▶ _TASK OBJECTIVE_
The lines from the top of the material through the line with "- To analyze" are to be set down exactly. Leave the pictures out.
■ ■ ■ ■ ■
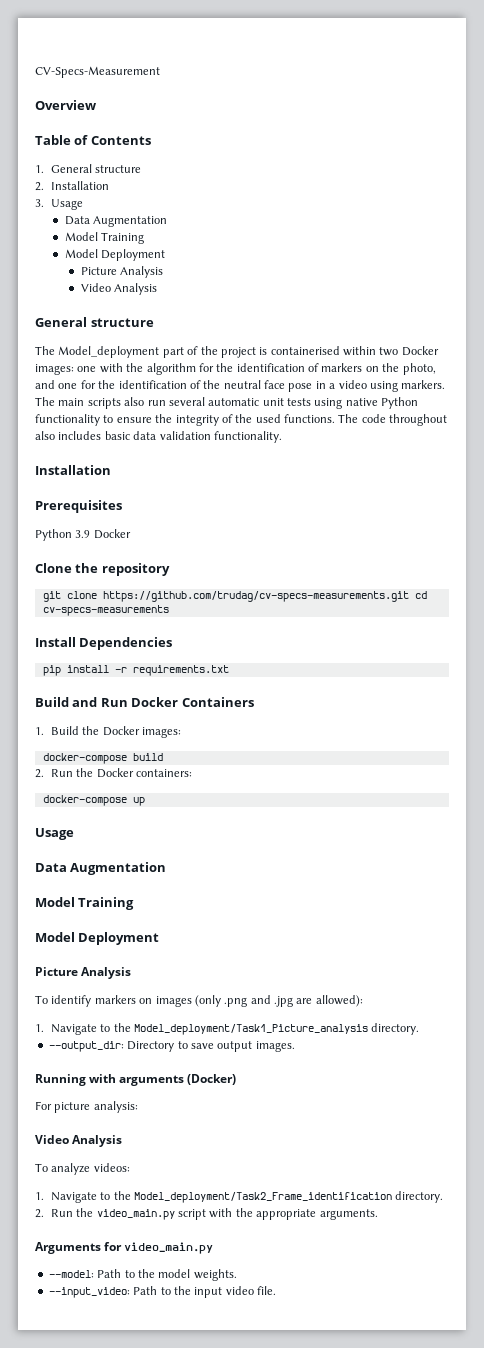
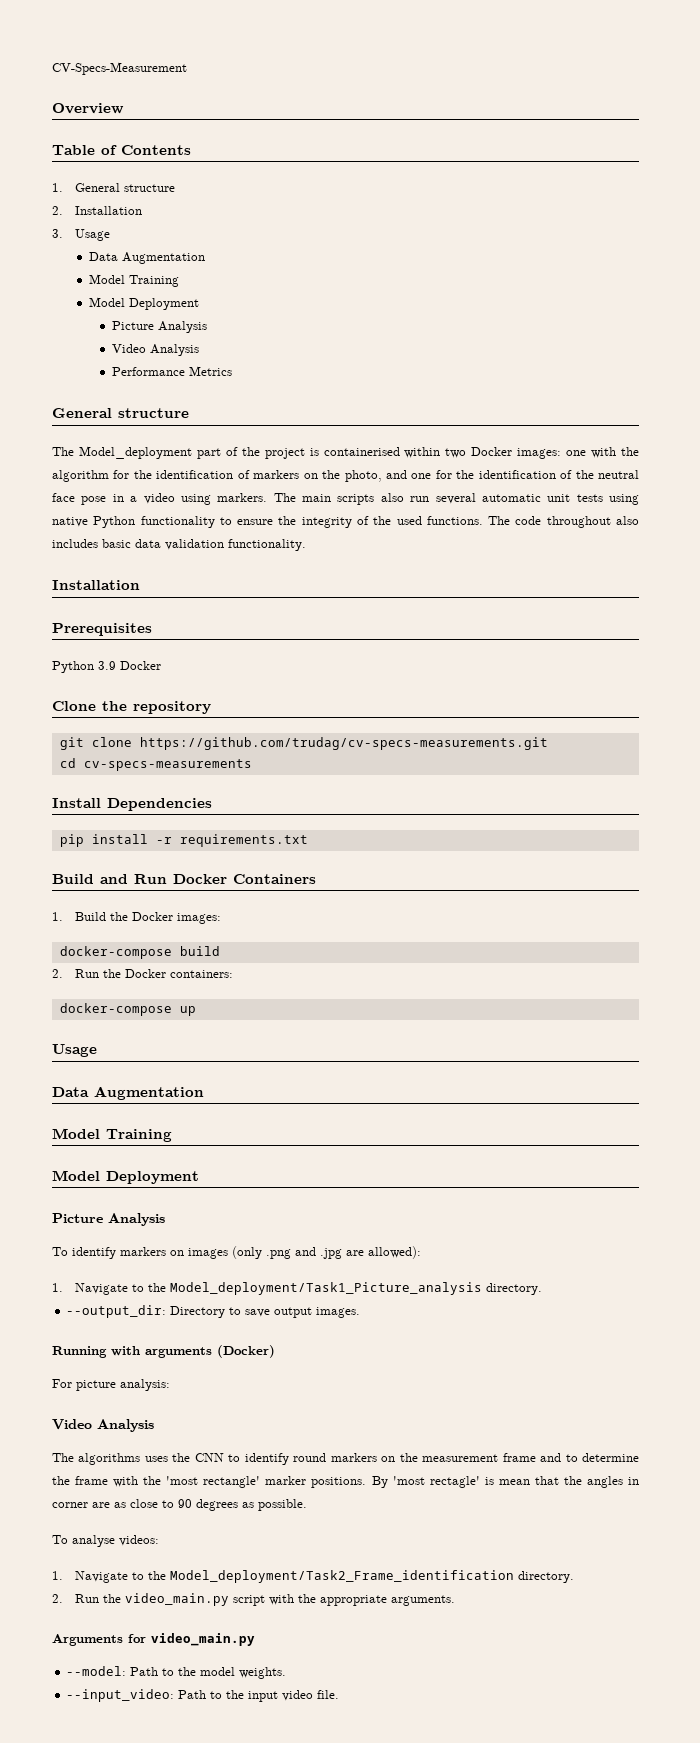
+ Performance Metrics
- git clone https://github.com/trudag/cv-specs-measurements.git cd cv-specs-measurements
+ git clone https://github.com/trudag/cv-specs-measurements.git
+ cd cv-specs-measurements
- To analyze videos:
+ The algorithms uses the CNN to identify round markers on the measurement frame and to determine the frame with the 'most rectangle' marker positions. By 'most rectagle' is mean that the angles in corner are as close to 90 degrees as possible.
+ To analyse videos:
■ ■ ■ ■ ■
▶ _EXERCISE ANSWER_
+ Performance Metrics
- git clone https://github.com/trudag/cv-specs-measurements.git cd cv-specs-measurements
+ git clone https://github.com/trudag/cv-specs-measurements.git
+ cd cv-specs-measurements
- To analyze videos:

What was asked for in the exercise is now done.